During 2007 and 2008, a combination of new and ongoing forces drove global food prices to extremely high levels. Energy prices and subsidized biofuel production, income and population growth, globalization, and urbanization were among the major forces contributing to surging demand—while on the supply side, land and water constraints, underinvestment in rural infrastructure and agricultural innovation, lack of access to inputs such as seeds and fertilizers, and weather disruptions impaired productivity growth and the needed production response. According to International Monetary Fund data, rice and wheat prices soared in late 2007 and early 2008—up 60 percent and 89 percent respectively over 2006 levels. These rising food costs pose serious problems for the poor, including the urban poor, rural landless laborers, and many smallholder farmers. As poor households spend more money on food staples, higher prices translates to reduced energy consumption and less-diverse diets of lower quality.
Malnutrition and food insecurity play a pivotal role in the AIDS epidemics of eastern and southern Africa, affecting both risks of HIV transmission and subsequent AIDS-related impacts such as premature illness and death on household labor power and through the fracturing of intergenerational knowledge transfer. The response to such epidemics thus needs to focus on broad-based approaches to prevention, treatment and care, and mitigation to reduce the economic and social impact of the AIDS epidemics, as well as interventions to improve nutritional status and food security.
Two rapid regional assessments of the impact of high food prices on people living with HIV (PLHIV) and on the regional response to AIDS epidemics undertaken by the Regional Network on AIDS, Livelihoods and Food Security (RENEWAL) revealed that food and economic crises, whether driven by rising food prices or other factors, exacerbate and intensify the vicious cycles that play out between HIV, food insecurity, and malnutrition.
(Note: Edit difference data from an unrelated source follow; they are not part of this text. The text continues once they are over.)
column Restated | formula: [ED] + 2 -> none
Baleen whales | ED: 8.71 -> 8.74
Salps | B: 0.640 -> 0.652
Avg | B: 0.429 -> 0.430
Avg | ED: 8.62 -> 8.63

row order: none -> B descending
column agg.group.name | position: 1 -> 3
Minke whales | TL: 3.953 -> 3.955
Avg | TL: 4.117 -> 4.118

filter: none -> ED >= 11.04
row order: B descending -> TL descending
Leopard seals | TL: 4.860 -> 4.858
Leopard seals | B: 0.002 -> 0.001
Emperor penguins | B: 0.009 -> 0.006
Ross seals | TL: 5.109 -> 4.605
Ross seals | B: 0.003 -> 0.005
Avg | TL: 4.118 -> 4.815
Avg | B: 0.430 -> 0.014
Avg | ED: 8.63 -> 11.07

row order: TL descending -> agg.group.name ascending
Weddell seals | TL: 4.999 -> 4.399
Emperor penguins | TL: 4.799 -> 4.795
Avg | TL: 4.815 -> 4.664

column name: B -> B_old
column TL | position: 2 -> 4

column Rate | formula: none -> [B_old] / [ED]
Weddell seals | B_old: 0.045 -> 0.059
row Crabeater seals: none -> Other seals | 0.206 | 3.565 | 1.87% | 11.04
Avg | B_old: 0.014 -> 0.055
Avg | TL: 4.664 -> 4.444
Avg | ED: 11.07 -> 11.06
The studies found that food prices affected HIV prevention. Sudden increases in food insecurity often lead to migration as people search for work and food. Mobility is a marker of enhanced risk of HIV exposure, both for the person searching for work and food, and for other adults who remain at home. Recent studies in Botswana, Swaziland, Malawi, Zambia, and Tanzania have also shown associations between acute food insecurity and unprotected transactional sex among poor women.
Higher food prices also affected care and treatment. Adults living with HIV require 10 to 30 percent more energy than they did before they were infected, and children may need up to 100 percent more. Rising food costs constrain the ability to ensure an adequate nutritional intake. Also, for PLHIV, inadequate dietary quantity and quality, exacerbated by the spike in food prices, may lead to more frequent, more severe opportunistic infections and a more rapid progression to AIDS. For PLHIV, nutrition is important for adherence to treatment regimens. Some of the negative side effects of antiretroviral therapy are reduced if medicines are taken with food, and if limited available cash is diverted to food purchases, there may be less money to spend for transportation to clinics, which may be costly.
Higher food prices affected attempts to mitigate or reduce the social and economic impacts of AIDS. Evidence clearly shows that it is the poor and food-insecure who suffer greater and more enduring livelihood impacts from health and economic shocks. Chronic food insecurity constrains resilience and forecloses options to adapt to any stress. Other effects include children being taken out of school to work for cash or food. The increase in costs of supporting an orphan may result in fewer extended families being able to care for and feed additional orphans.
So what can be done? The food price crisis—superimposed as it is on a broader and deeper livelihoods crisis in southern and eastern Africa—strengthens the rationale for linking food and nutrition security with AIDS programming. It also makes it much harder to achieve and sustain such linkage.
To stimulate better understanding and response, a platform for regular public discussions on these issues at national and regional levels must be established. Such a move would help raise awareness and sustain interest and action on the HIV-hunger connection. Networks of PLHIV, nongovernmental organizations, UN agencies, and research bodies can take leading roles to ensure that governments and donors respond to food crises, and to ensure that vulnerable groups have a voice and are heard. Ultimately, national governments, donors, and international organizations need to go beyond lip service to properly fund and support programs that integrate HIV, food, and nutrition responses.